What to Do If Your Child’s Tooth Is Turning Grey

A child’s tooth turning grey, dark blue, or purple can be an alarming sight for a parent, but this form of discoloration is a common occurrence, usually signaling an internal reaction to a previous injury, such as a fall or a bump to the mouth. This trauma may have happened days or weeks earlier. The discoloration indicates damage beneath the tooth’s surface within the pulp tissue, which requires a professional assessment to determine the tooth’s health status.

Why Teeth Turn Grey: The Underlying Causes

A tooth turns grey due to a traumatic injury that damages blood vessels within the pulp chamber. The pulp is the soft tissue inside the tooth containing nerves and blood vessels. When trauma occurs, these vessels rupture, causing internal bleeding (hemorrhage) within the tooth’s core, similar to a bruise.

The grey tint is caused by the breakdown of blood products, specifically hemoglobin, which seeps into the dentin tubules. This process can take a few days to a few weeks to become noticeable. If the injury is minor, the tooth may be “bruised,” and the color could lighten over time as the blood products are reabsorbed.

In severe cases, the injury disrupts the blood supply, leading to pulp necrosis (death of the nerve tissue). When the pulp dies, the tooth is no longer vital, and the dark color often persists permanently. Necrosis carries the risk of developing an infection or abscess at the root.

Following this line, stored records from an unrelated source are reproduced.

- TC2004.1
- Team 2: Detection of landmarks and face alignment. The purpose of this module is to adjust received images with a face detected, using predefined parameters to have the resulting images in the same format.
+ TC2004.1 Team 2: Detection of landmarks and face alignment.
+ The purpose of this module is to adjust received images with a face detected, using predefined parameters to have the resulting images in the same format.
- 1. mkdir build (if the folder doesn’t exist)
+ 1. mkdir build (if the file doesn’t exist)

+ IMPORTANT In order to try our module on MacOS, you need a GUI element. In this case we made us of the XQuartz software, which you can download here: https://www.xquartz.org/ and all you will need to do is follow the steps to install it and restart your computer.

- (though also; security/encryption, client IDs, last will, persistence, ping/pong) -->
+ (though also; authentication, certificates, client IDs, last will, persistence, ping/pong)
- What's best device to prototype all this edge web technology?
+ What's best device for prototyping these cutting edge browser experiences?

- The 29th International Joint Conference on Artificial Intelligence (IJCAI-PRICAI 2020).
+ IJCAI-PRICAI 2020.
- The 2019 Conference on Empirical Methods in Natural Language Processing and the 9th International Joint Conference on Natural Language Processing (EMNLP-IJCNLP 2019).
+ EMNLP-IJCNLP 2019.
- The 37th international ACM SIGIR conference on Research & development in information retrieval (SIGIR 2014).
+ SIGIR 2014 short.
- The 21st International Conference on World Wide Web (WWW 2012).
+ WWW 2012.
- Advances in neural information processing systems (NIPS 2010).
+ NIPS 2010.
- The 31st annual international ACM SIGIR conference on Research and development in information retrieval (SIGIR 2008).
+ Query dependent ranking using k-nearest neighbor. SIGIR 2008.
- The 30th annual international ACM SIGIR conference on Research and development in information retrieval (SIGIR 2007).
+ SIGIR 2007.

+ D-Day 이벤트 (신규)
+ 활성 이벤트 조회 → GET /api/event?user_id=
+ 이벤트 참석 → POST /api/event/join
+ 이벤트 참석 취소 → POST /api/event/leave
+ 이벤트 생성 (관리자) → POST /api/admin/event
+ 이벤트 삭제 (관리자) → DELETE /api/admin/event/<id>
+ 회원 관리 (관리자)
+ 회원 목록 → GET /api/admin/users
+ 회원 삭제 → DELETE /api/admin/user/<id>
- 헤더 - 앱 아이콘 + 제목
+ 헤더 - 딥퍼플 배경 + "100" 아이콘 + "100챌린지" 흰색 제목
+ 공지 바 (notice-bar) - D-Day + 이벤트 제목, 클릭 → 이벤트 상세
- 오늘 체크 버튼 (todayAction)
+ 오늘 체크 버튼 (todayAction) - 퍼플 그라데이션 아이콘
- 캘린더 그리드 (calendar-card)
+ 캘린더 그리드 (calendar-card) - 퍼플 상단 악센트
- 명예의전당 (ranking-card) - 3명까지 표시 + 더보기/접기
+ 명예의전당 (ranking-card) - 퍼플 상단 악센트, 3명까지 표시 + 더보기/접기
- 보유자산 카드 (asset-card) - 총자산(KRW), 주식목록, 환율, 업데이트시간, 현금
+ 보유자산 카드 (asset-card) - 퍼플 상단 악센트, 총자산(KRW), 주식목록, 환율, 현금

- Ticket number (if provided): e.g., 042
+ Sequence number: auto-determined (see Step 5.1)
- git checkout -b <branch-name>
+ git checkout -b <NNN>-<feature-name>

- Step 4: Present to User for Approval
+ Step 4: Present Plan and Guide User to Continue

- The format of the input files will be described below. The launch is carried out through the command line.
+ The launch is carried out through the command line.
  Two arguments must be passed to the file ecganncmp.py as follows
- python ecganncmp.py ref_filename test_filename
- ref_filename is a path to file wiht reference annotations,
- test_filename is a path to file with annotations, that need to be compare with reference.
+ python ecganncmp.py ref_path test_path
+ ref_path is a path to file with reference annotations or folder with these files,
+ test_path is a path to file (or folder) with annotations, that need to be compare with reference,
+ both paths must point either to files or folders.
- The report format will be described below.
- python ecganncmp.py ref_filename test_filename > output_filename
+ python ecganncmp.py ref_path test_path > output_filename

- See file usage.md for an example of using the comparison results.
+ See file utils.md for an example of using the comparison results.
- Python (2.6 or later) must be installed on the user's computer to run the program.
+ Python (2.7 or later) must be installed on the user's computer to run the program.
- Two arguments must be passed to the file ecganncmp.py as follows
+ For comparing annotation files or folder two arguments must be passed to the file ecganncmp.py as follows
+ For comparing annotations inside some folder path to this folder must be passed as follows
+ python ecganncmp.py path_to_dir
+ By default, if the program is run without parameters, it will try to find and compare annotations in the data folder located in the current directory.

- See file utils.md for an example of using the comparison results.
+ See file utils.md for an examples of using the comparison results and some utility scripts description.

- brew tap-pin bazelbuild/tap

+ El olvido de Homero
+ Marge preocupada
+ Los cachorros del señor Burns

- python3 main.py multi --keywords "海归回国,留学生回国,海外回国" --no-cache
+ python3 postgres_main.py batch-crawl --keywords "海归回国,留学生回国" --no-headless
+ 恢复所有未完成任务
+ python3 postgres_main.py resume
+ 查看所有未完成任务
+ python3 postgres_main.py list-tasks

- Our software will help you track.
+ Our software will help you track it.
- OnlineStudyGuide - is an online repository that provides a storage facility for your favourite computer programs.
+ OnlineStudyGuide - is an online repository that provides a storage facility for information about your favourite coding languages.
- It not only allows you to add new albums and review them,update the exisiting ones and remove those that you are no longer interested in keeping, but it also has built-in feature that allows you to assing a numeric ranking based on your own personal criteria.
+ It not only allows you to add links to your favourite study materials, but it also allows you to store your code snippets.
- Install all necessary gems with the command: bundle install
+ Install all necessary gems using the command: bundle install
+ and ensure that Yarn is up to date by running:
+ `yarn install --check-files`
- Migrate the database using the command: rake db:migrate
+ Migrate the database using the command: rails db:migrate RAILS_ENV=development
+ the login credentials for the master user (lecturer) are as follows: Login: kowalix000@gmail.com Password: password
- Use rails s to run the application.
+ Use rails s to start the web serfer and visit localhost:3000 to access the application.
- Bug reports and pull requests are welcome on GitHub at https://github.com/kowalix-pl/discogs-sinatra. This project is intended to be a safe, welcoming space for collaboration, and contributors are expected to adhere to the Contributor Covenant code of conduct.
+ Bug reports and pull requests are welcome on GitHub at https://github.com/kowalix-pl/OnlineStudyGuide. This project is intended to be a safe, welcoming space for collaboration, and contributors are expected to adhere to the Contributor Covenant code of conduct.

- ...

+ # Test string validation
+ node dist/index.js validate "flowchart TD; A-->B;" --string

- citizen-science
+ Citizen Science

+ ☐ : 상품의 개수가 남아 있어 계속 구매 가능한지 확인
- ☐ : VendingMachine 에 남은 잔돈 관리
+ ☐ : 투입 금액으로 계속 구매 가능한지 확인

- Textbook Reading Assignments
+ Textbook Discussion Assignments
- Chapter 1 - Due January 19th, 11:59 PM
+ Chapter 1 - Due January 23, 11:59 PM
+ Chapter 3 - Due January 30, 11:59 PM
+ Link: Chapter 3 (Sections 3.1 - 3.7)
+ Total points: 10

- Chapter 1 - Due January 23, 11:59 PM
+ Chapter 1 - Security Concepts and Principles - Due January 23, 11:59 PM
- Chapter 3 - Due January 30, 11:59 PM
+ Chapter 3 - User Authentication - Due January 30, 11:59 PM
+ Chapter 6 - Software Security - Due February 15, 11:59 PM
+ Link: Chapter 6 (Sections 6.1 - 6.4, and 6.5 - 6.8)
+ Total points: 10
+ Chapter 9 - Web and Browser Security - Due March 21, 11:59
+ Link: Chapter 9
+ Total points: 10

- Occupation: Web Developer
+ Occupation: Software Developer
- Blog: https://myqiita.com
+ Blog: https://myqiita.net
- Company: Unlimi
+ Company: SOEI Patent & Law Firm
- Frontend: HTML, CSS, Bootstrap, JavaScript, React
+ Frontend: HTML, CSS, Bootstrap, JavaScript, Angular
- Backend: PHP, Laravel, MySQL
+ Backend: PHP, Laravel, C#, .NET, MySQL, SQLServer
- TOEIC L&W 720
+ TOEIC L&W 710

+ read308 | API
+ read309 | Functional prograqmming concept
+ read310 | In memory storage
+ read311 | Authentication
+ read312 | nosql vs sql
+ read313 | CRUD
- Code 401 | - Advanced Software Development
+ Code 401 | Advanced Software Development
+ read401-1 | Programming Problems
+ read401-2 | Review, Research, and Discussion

Implications for Primary Versus Permanent Teeth

The prognosis for a discolored tooth varies significantly depending on whether it is a primary (baby) tooth or a permanent one. Primary teeth have a remarkable capacity to heal and may sometimes revascularize, restoring the blood supply. The discoloration may fade over several months as the tooth heals. If the primary tooth remains discolored but shows no signs of infection, monitoring may be sufficient until the tooth naturally exfoliates.

A grey permanent tooth is a more serious concern, often indicating that the pulp has died and will not recover. This requires immediate intervention to save the tooth, as necrotic pulp can lead to severe infection. An injury to a primary tooth can also affect the developing permanent tooth bud beneath it, causing future developmental defects. Prompt treatment is necessary to prevent tooth loss and protect the underlying bone structure.

Diagnosis and Professional Assessment

Any child with a discolored tooth requires a professional dental evaluation, even without pain, because the damage is internal. The dentist begins with a visual examination, checking the tooth for mobility and assessing the surrounding gum tissue for swelling or a “gum pimple,” which signals an abscess. The assessment also includes checking for tenderness by gently tapping the tooth (percussion testing).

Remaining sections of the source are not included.